I shrugged. It was as if he had said I would never be a butterfly or any other impossible thing … Ever since I’d been old enough to know about virtue in a woman, it had seemed like a bull’s-eye painted on my head in rouge. I was sure, as I was led away, I would be better off without it.
Lilliet is often intelligently able to speak with, use or delicately sidestep men in those moments.
I fear such descriptions could make it easy to label Lilliet as “scheming” or “devious,” especially given the extraordinary drama this review can only begin to suggest exists in this book. I fear such descriptions because when I live through and inside of Lilliet’s story, when I witness what she and other women must do in the book in order to continue existing, what I feel, permeating and collapsing the theater, the dresses and the romance, is recognition. What the 19th-century woman does to simultaneously kill and preserve her life is not a safe, gentle memory or a beautiful, whimsical dream to the 21st-century woman.
This book is a place of recognition. That recognition, as well, carries and shows its reader how to make space for proliferation inside recognition. Lilliet ricochets chaotically between having nothing to possessing secrets and jewels worth incredible wealth. This flux puts her in touch with a variety of women (and gender fluid people) in different financial, professional, social and martial positions; almost all can or do serve as a model or a site of relationship for the narrator. The Comtesse de Castiglione, facilitator of international negotiations and arguably an important contributor to modern conceptions of the female selfie, creates an impression within Lilliet just as the several, different servant women she drinks gin and plays cards with do.
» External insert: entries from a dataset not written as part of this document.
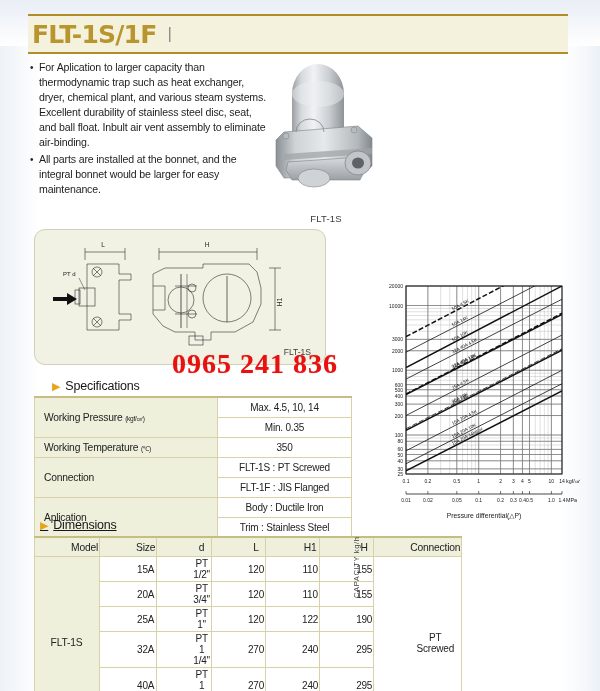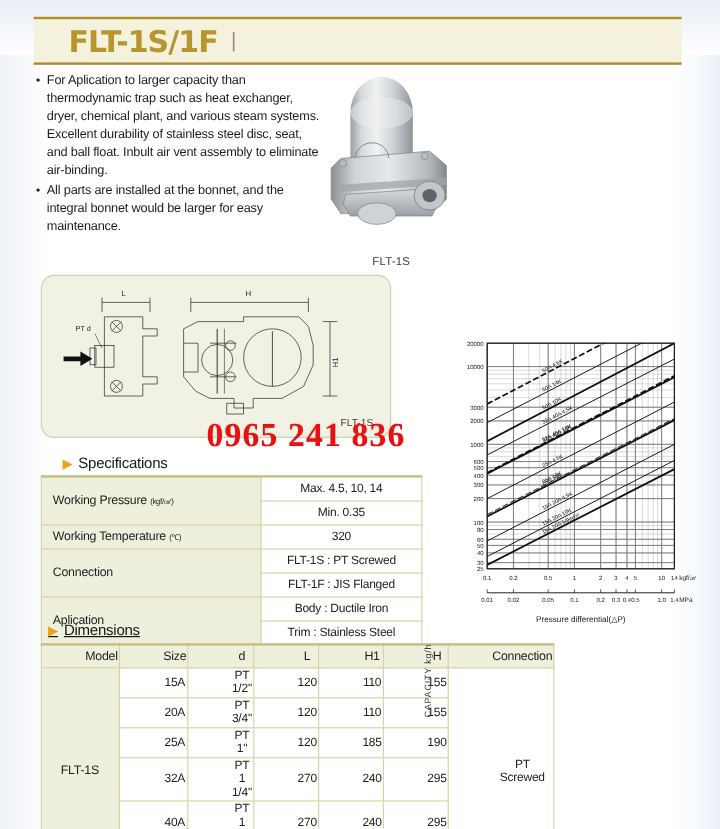--- a/index.html
+++ b/index.html
@@ -12,21 +12,21 @@
   
   .edge-wash{position:absolute;left:0;top:0;width:600px;height:691px;
     background:linear-gradient(90deg,#eef2f7 0px,#f7f9fb 22px,#ffffff 40px,#ffffff 560px,#f5f8fb 585px,#eaf0f6 600px);
     pointer-events:none;}
   .topwash{position:absolute;left:0;top:0;width:600px;height:46px;
     background:linear-gradient(180deg,#e9eef5 0%,#f6f8fb 60%,#ffffff 100%);}
 
   
   .header{position:absolute;left:28px;top:14px;width:540px;height:40px;
     background:#f4f2dc;border-top:2px solid #b08d2b;border-bottom:2px solid #b08d2b;
-    display:flex;align-items:center;padding-left:29px;box-sizing:border-box;}
+    display:flex;align-items:center;padding-left:4px;box-sizing:border-box;}
   .h-title{font-size:25px;font-weight:bold;color:#b8952f;letter-spacing:-0.8px;
     font-family:"DejaVu Sans", sans-serif;}
   .h-div{color:#8c8c8c;font-size:17px;margin:0 9px 0 11px;font-weight:300;}
   .h-sub{font-size:14.5px;color:#2b2b2b;letter-spacing:-0.3px;}
 
   
   .desc{position:absolute;left:30px;top:60px;width:236px;}
   .bullet{position:relative;padding-left:9px;font-size:10.6px;line-height:15.0px;
     color:#1d1d1d;letter-spacing:-0.15px;margin-bottom:2px;}
   .bullet:before{content:"•";position:absolute;left:0;top:-0.5px;font-size:10px;}
@@ -188,21 +188,21 @@
     <td>Max. 4.5, 10, 14</td>
   </tr>
   <tr>
     <td>Min. 0.35</td>
   </tr>
   <tr>
     <td class="lbl">
       <span>Working Temperature</span>
       <span class="unit">(℃)</span>
     </td>
-    <td>320</td>
+    <td>350</td>
   </tr>
   <tr>
     <td class="lbl" rowspan="2">
       <span>Connection</span>
     </td>
     <td>FLT-1S : PT Screwed</td>
   </tr>
   <tr>
     <td>FLT-1F : JIS Flanged</td>
   </tr>
@@ -246,21 +246,21 @@
     <td>20A</td>
     <td>PT 3/4"</td>
     <td>120</td>
     <td>110</td>
     <td>155</td>
   </tr>
   <tr>
     <td>25A</td>
     <td>PT 1"</td>
     <td>120</td>
-    <td>185</td>
+    <td>122</td>
     <td>190</td>
   </tr>
   <tr>
     <td>32A</td>
     <td>PT 1 1/4"</td>
     <td>270</td>
     <td>240</td>
     <td>295</td>
   </tr>
   <tr>

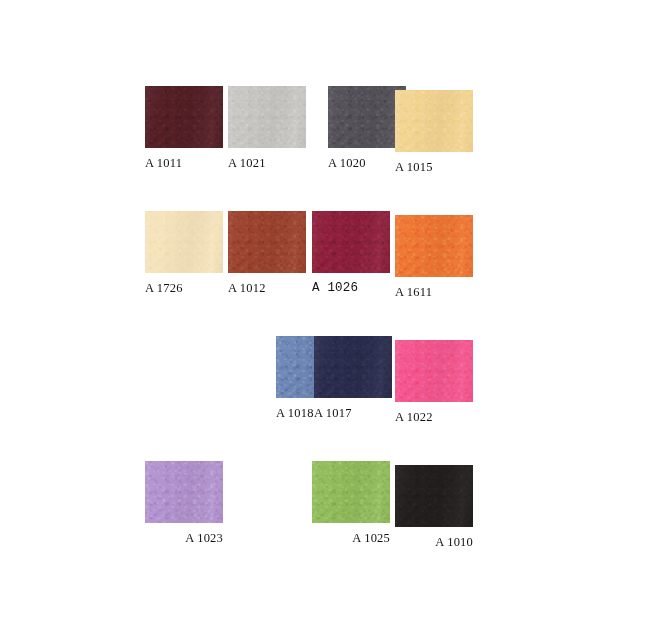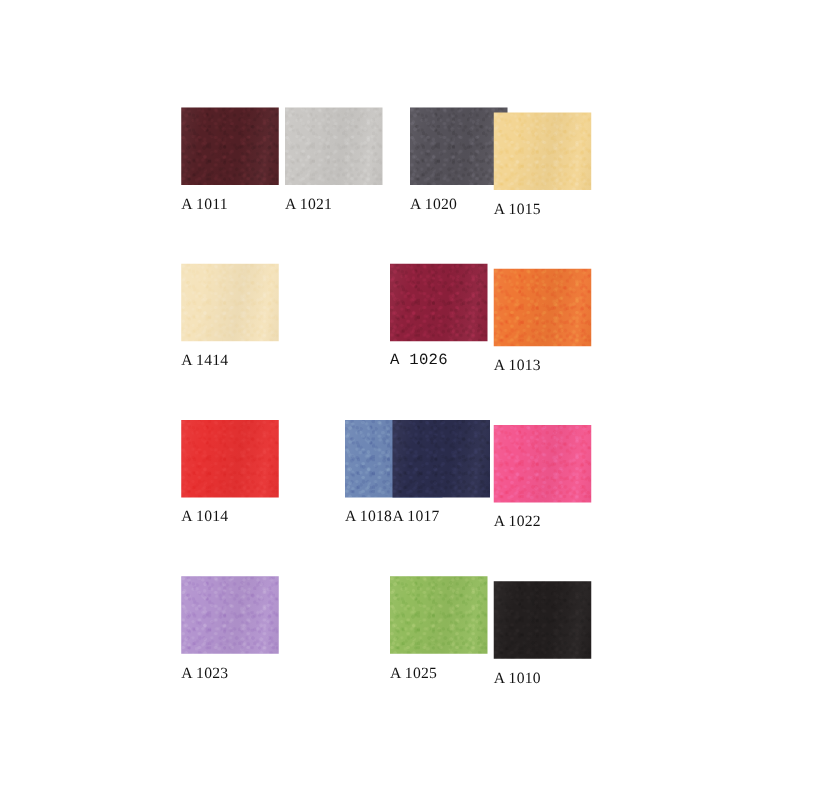--- a/index.html
+++ b/index.html
@@ -115,50 +115,50 @@
         <div class="swatch-label">A 1020</div>
       </div>
       <div class="swatch-cell" style="left: 395px; top: 4px;">
         <div class="swatch-chip" style="width: 78px; height: 62px; background-color: rgb(243, 213, 147);"></div>
         <div class="swatch-label">A 1015</div>
       </div>
     </div>
     <div class="swatch-row" style="top: 211px;">
       <div class="swatch-cell" style="left: 145px; top: 0px;">
         <div class="swatch-chip" style="width: 78px; height: 62px; background-color: rgb(245, 227, 187);"></div>
-        <div class="swatch-label">A 1414</div>
+        <div class="swatch-label">A 1726</div>
+      </div>
+      <div class="swatch-cell" style="left: 228px; top: 0px;">
+        <div class="swatch-chip" style="width: 78px; height: 62px; background-color: rgb(156, 68, 48);"></div>
+        <div class="swatch-label">A 1012</div>
       </div>
       <div class="swatch-cell" style="left: 312px; top: 0px; font-family: Liberation Mono, monospace;">
         <div class="swatch-chip" style="width: 78px; height: 62px; background-color: rgb(142, 32, 60);"></div>
         <div class="swatch-label">A 1026</div>
       </div>
       <div class="swatch-cell" style="left: 395px; top: 4px;">
         <div class="swatch-chip" style="width: 78px; height: 62px; background-color: rgb(239, 119, 52);"></div>
-        <div class="swatch-label">A 1013</div>
+        <div class="swatch-label">A 1611</div>
       </div>
     </div>
     <div class="swatch-row" style="top: 336px;">
-      <div class="swatch-cell" style="left: 145px; top: 0px;">
-        <div class="swatch-chip" style="width: 78px; height: 62px; background-color: rgb(232, 50, 50);"></div>
-        <div class="swatch-label">A 1014</div>
-      </div>
       <div class="swatch-cell" style="left: 228px; top: 0px; margin-left: 48px;">
         <div class="swatch-chip" style="width: 78px; height: 62px; background-color: rgb(110, 135, 181);"></div>
         <div class="swatch-label">A 1018</div>
       </div>
       <div class="swatch-cell" style="left: 314px; top: 0px;">
         <div class="swatch-chip" style="width: 78px; height: 62px; background-color: rgb(43, 45, 78);"></div>
         <div class="swatch-label">A 1017</div>
       </div>
       <div class="swatch-cell" style="left: 395px; top: 4px;">
         <div class="swatch-chip" style="width: 78px; height: 62px; background-color: rgb(244, 87, 143);"></div>
         <div class="swatch-label">A 1022</div>
       </div>
     </div>
-    <div class="swatch-row" style="top: 461px;">
+    <div class="swatch-row" style="top: 461px; text-align: right;">
       <div class="swatch-cell" style="left: 145px; top: 0px;">
         <div class="swatch-chip" style="width: 78px; height: 62px; background-color: rgb(179, 148, 207);"></div>
         <div class="swatch-label">A 1023</div>
       </div>
       <div class="swatch-cell" style="left: 312px; top: 0px;">
         <div class="swatch-chip" style="width: 78px; height: 62px; background-color: rgb(146, 188, 93);"></div>
         <div class="swatch-label">A 1025</div>
       </div>
       <div class="swatch-cell" style="left: 395px; top: 4px;">
         <div class="swatch-chip" style="width: 78px; height: 62px; background-color: rgb(35, 31, 31);"></div>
Even the operas Lilliet studies and performs in (Carmen, Faust, La Sonnambula) provide her with equally significant, realistic reflections of who she is and who those she interacts with are. How do you fight for your life? How do those around you fight for their life? What does it do to you? To them? Do you know, do you imagine?
It’s important that this is the book that Chee has made. This could be a book where Lilliet’s suffering, where the force and captivity she faces at the hands of the tenor’s attentions, could be explicit or articulated for a contemporary audience. While that approach could have its advantages, the reader is, instead, expansively allowed to understand the dire complexity of all Lilliet’s situations through the act of being there with her as she revisits and discovers, as she openly loves and rethinks love when it doesn’t recognize her as equal. The reader is able to study and feel how the narrator refuses any trope or simplistic portrayal of a historic othered mindset. She refuses anything that doesn’t allow her to create herself. That is what the incredible bodies that precede and surround you do. They live. They forge incredible life. That is the real awe of tragedy, of story. What Lilliet must bear is wrapped up in intricate tension with what brings her joy; it reflects off her elaborate dresses and enriches her singing, but it doesn’t ever consume her. Nothing gets close to consuming her life and her persistence towards possessing awareness over its movement. Though, if it did consume her or become too much, I doubt Chee’s prose would allow us to judge her or any of the other characters she comes in contact with over the course of the novel.
The Queen of the Night is a radical act of art-making. A willingness on the part of the author to research, not only with factual intensity, but with an empathetic intensity that neither prioritizes history or the individual humans inside of it so much as it forces them to meet or collapse into each other. Quite simply, it’s a very intricate devotion to character and story, to believing in what an act of language can become.